◆ **What the task requires**:
Take the data below and write it out exactly, except for the pictures.

◆ **Material for the task**:
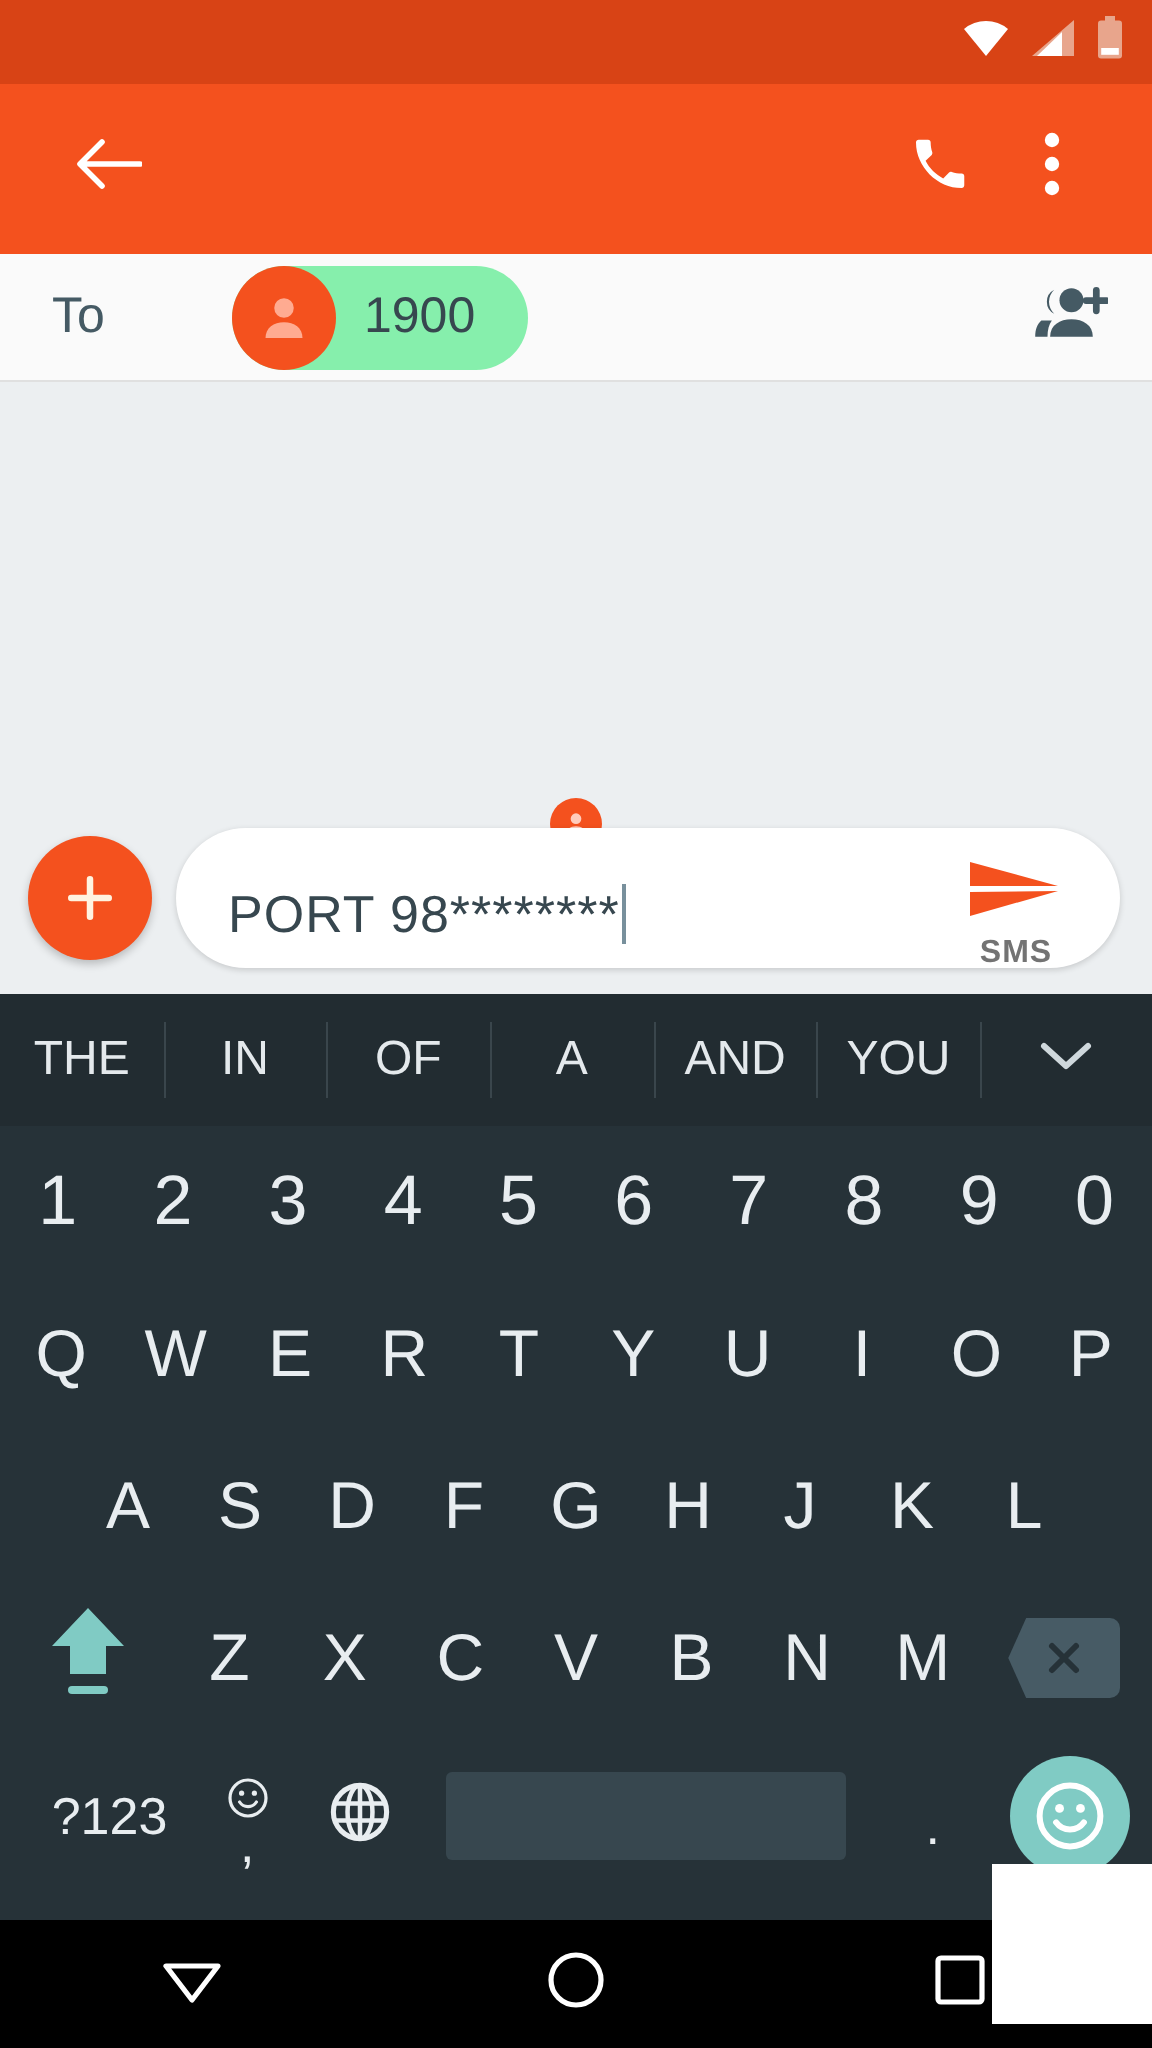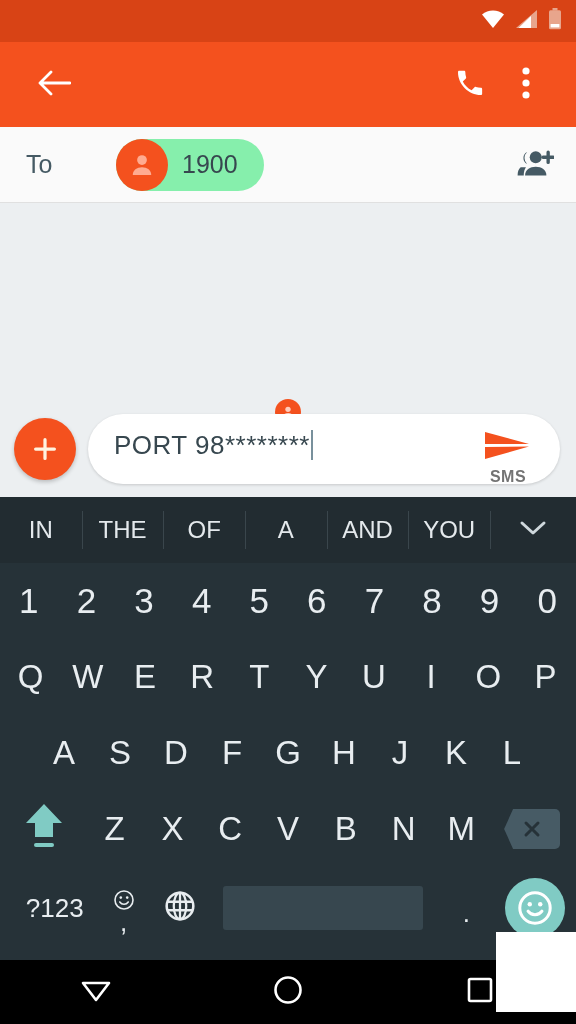--- a/index.html
+++ b/index.html
@@ -22,21 +22,21 @@
   
   .appbar {
     height:85px; background:#F4511E; display:flex; align-items:center;
     padding:0 22px 0 26px;
   }
   .appbar .spacer { flex:1; }
   .ab-btn { width:56px; height:56px; display:flex; align-items:center; justify-content:center; }
 
   
   .tobar {
-    height:76px; background:#FAFAFA; display:flex; align-items:center;
+    height:64px; background:#FAFAFA; display:flex; align-items:center;
     padding:0 22px 0 26px; border-bottom:1px solid #E0E0E0;
     position:relative;
   }
   .to-label { color:#455A64; font-size:25px; width:90px; }
   .chip {
     display:inline-flex; align-items:center; height:52px;
     background:#86efac; border-radius:26px; padding-right:26px;
     position:relative;
   }
   .chip-avatar {
@@ -67,21 +67,21 @@
     position:absolute; left:0; right:0; bottom:0; height:96px;
     display:flex; align-items:center; padding:0 16px 0 14px; gap:12px;
   }
   .fab-plus {
     width:62px; height:62px; border-radius:50%; background:#F4511E;
     display:flex; align-items:center; justify-content:center; flex:0 0 62px;
     box-shadow:0 2px 4px rgba(0,0,0,.22);
   }
   .input-pill {
     flex:1; height:70px; background:#fff; border-radius:35px;
-    display:flex; padding:16px 14px 0 26px;
+    display:flex; align-items:center; padding:16px 14px 0 26px;
     box-shadow:0 1px 3px rgba(0,0,0,.16);
   }
   .msg-text {
     flex:1; color:#37474F; font-size:26px; letter-spacing:.5px;
     white-space:nowrap; overflow:hidden; position:relative;
   }
   .caret {
     display:inline-block; width:2px; height:30px; background:#78909C;
     vertical-align:-6px; margin-left:1px;
   }
@@ -270,22 +270,22 @@
           </span>
           <span class="send-label">SMS</span>
         </div>
       </div>
     </div>
   </div>
 
   <div class="keyboard">
 
     <div class="suggest">
+      <div class="sug">THE</div>
       <div class="sug">IN</div>
-      <div class="sug">THE</div>
       <div class="sug">OF</div>
       <div class="sug">A</div>
       <div class="sug">AND</div>
       <div class="sug">YOU</div>
       <div class="sug-more">
         <span>
           <svg width="28" height="18" viewBox="0 0 28 18">
             <path d="M3 4 L14 14 L25 4" stroke="#CFD8DC" stroke-width="3" fill="none" stroke-linecap="round" stroke-linejoin="round"></path>
           </svg>
         </span>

◆ **Completed task**:
--- a/index.html
+++ b/index.html
@@ -22,21 +22,21 @@
   
   .appbar {
     height:85px; background:#F4511E; display:flex; align-items:center;
     padding:0 22px 0 26px;
   }
   .appbar .spacer { flex:1; }
   .ab-btn { width:56px; height:56px; display:flex; align-items:center; justify-content:center; }
 
   
   .tobar {
-    height:76px; background:#FAFAFA; display:flex; align-items:center;
+    height:64px; background:#FAFAFA; display:flex; align-items:center;
     padding:0 22px 0 26px; border-bottom:1px solid #E0E0E0;
     position:relative;
   }
   .to-label { color:#455A64; font-size:25px; width:90px; }
   .chip {
     display:inline-flex; align-items:center; height:52px;
     background:#86efac; border-radius:26px; padding-right:26px;
     position:relative;
   }
   .chip-avatar {
@@ -67,21 +67,21 @@
     position:absolute; left:0; right:0; bottom:0; height:96px;
     display:flex; align-items:center; padding:0 16px 0 14px; gap:12px;
   }
   .fab-plus {
     width:62px; height:62px; border-radius:50%; background:#F4511E;
     display:flex; align-items:center; justify-content:center; flex:0 0 62px;
     box-shadow:0 2px 4px rgba(0,0,0,.22);
   }
   .input-pill {
     flex:1; height:70px; background:#fff; border-radius:35px;
-    display:flex; padding:16px 14px 0 26px;
+    display:flex; align-items:center; padding:16px 14px 0 26px;
     box-shadow:0 1px 3px rgba(0,0,0,.16);
   }
   .msg-text {
     flex:1; color:#37474F; font-size:26px; letter-spacing:.5px;
     white-space:nowrap; overflow:hidden; position:relative;
   }
   .caret {
     display:inline-block; width:2px; height:30px; background:#78909C;
     vertical-align:-6px; margin-left:1px;
   }
@@ -270,22 +270,22 @@
           </span>
           <span class="send-label">SMS</span>
         </div>
       </div>
     </div>
   </div>
 
   <div class="keyboard">
 
     <div class="suggest">
+      <div class="sug">THE</div>
       <div class="sug">IN</div>
-      <div class="sug">THE</div>
       <div class="sug">OF</div>
       <div class="sug">A</div>
       <div class="sug">AND</div>
       <div class="sug">YOU</div>
       <div class="sug-more">
         <span>
           <svg width="28" height="18" viewBox="0 0 28 18">
             <path d="M3 4 L14 14 L25 4" stroke="#CFD8DC" stroke-width="3" fill="none" stroke-linecap="round" stroke-linejoin="round"></path>
           </svg>
         </span>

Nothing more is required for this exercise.